(Beginning of Records to use)
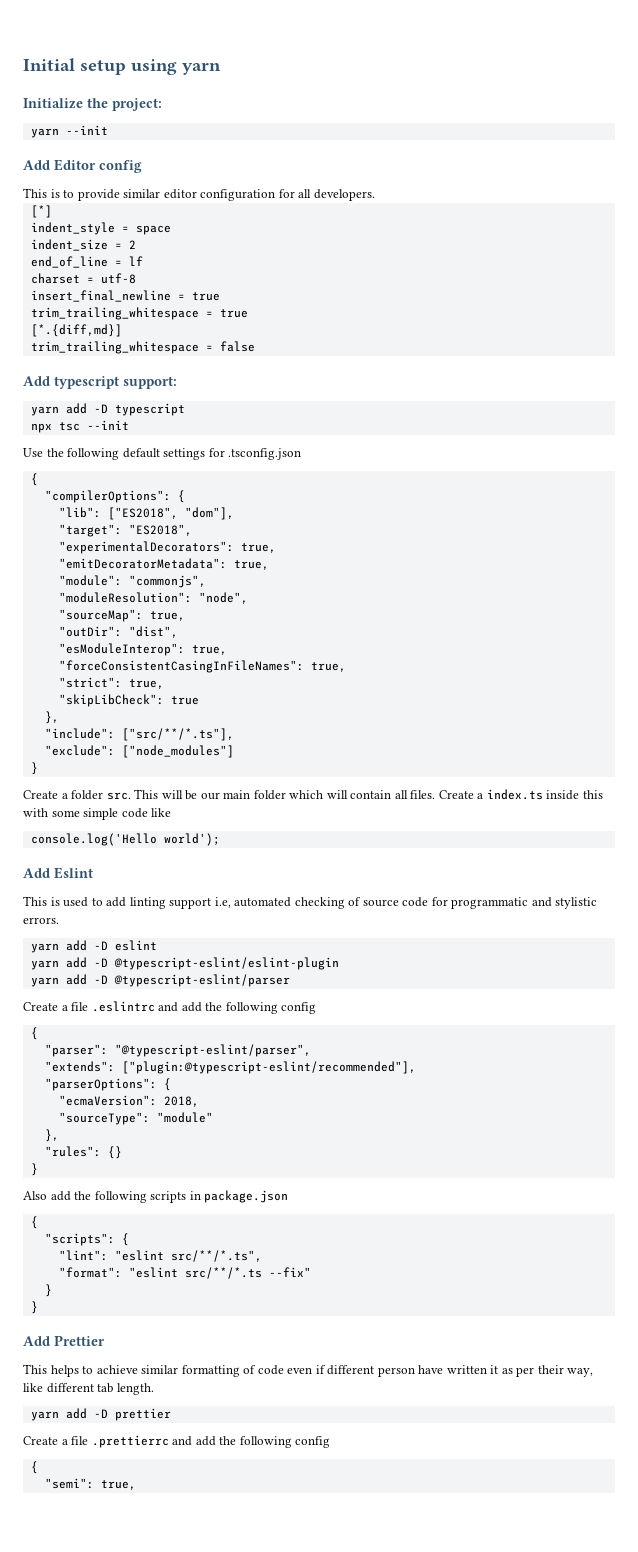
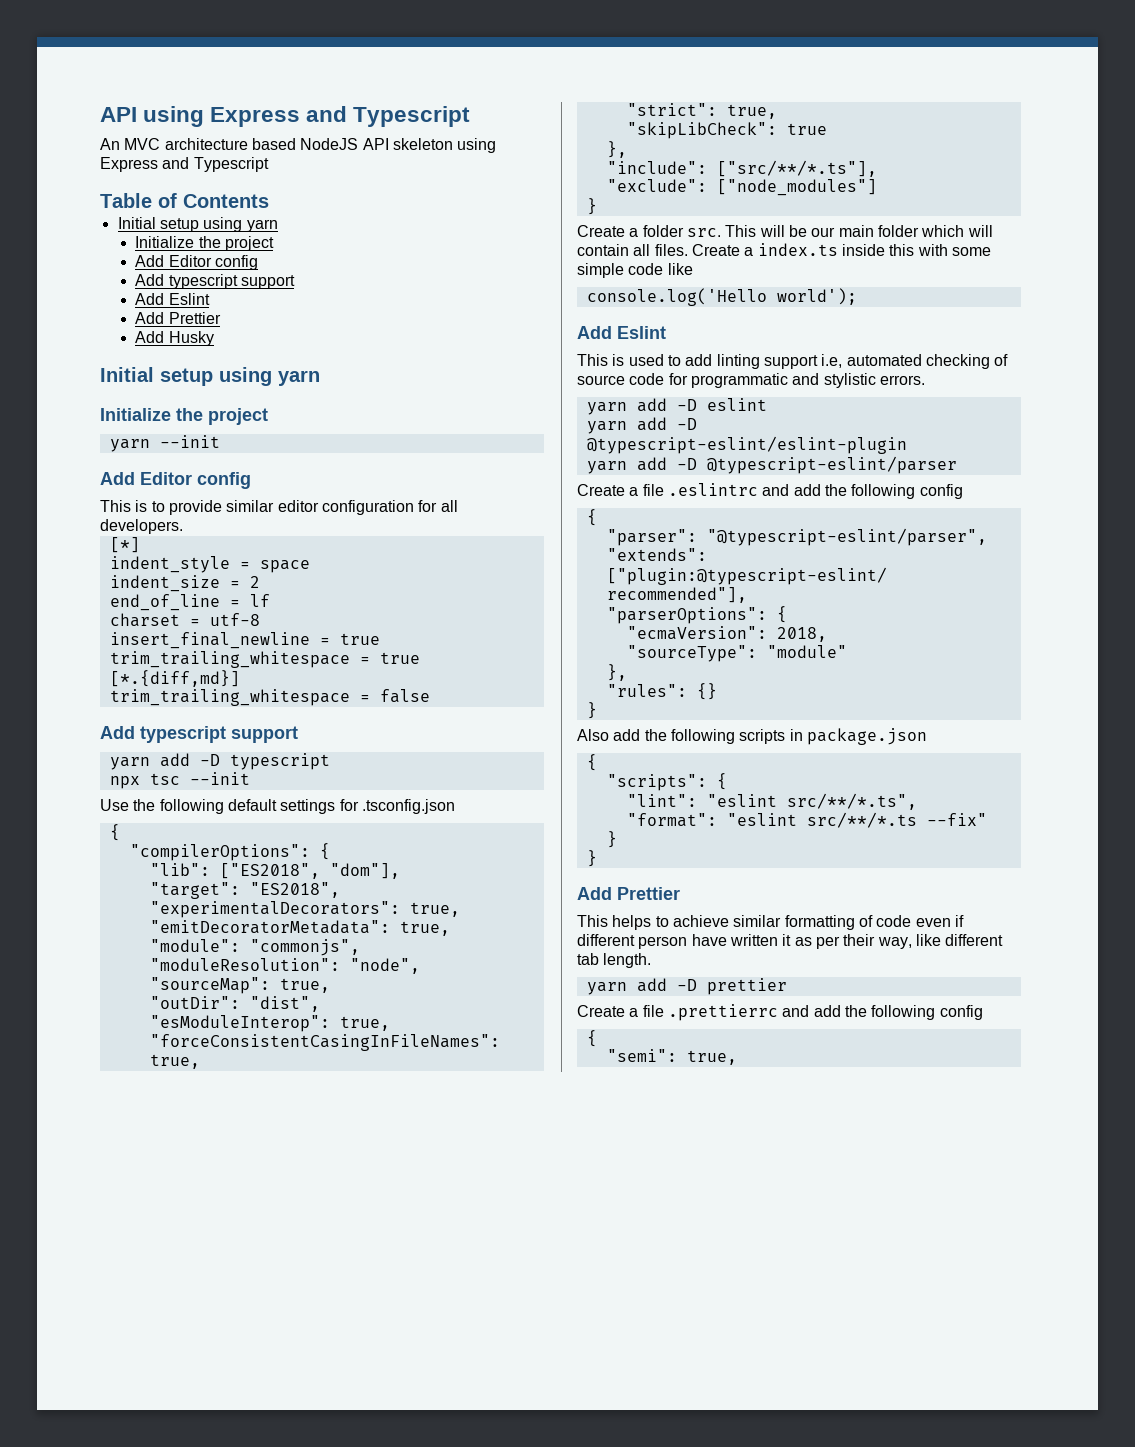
+ API using Express and Typescript
+ An MVC architecture based NodeJS API skeleton using Express and Typescript
+ Table of Contents
  Initial setup using yarn
- Initialize the project:
+ Initialize the project
+ Add Editor config
+ Add typescript support
+ Add Eslint
+ Add Prettier
+ Add Husky
+ Initial setup using yarn
+ Initialize the project
  trim_trailing_whitespace = false
- Add typescript support:
+ Add typescript support

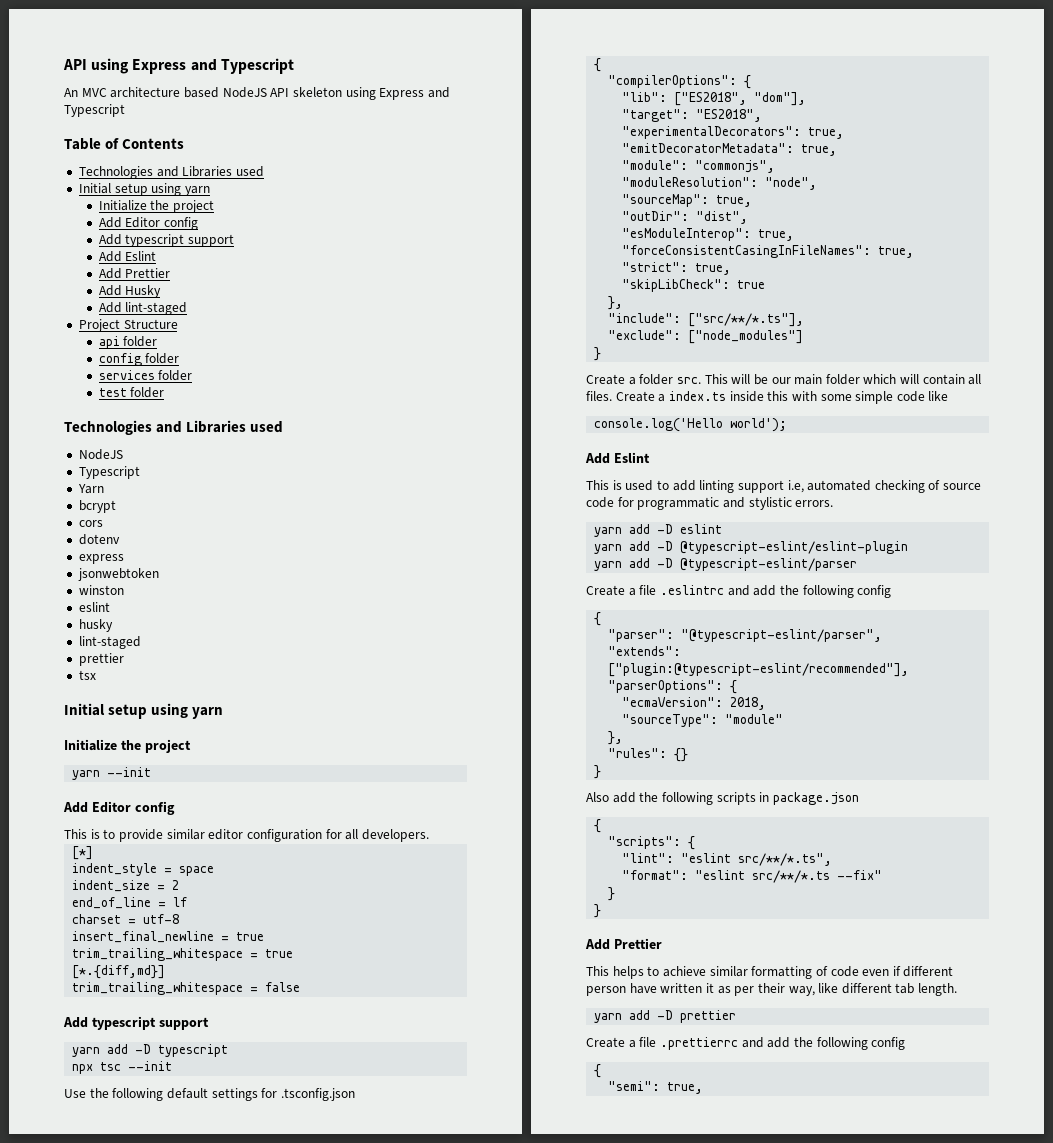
  Table of Contents
+ Technologies and Libraries used
+ Add lint-staged
+ Project Structure
+ api folder
+ config folder
+ services folder
+ test folder
+ Technologies and Libraries used
+ NodeJS
+ Typescript
+ Yarn
+ bcrypt
+ cors
+ dotenv
+ express
+ jsonwebtoken
+ winston
+ eslint
+ husky
+ lint-staged
+ prettier
+ tsx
(End of Records to use)
--- Work instructions ---
Looking at the data above, show all lines where the word "Contents" occurs.

--- Output ---
+ Table of Contents
  Table of Contents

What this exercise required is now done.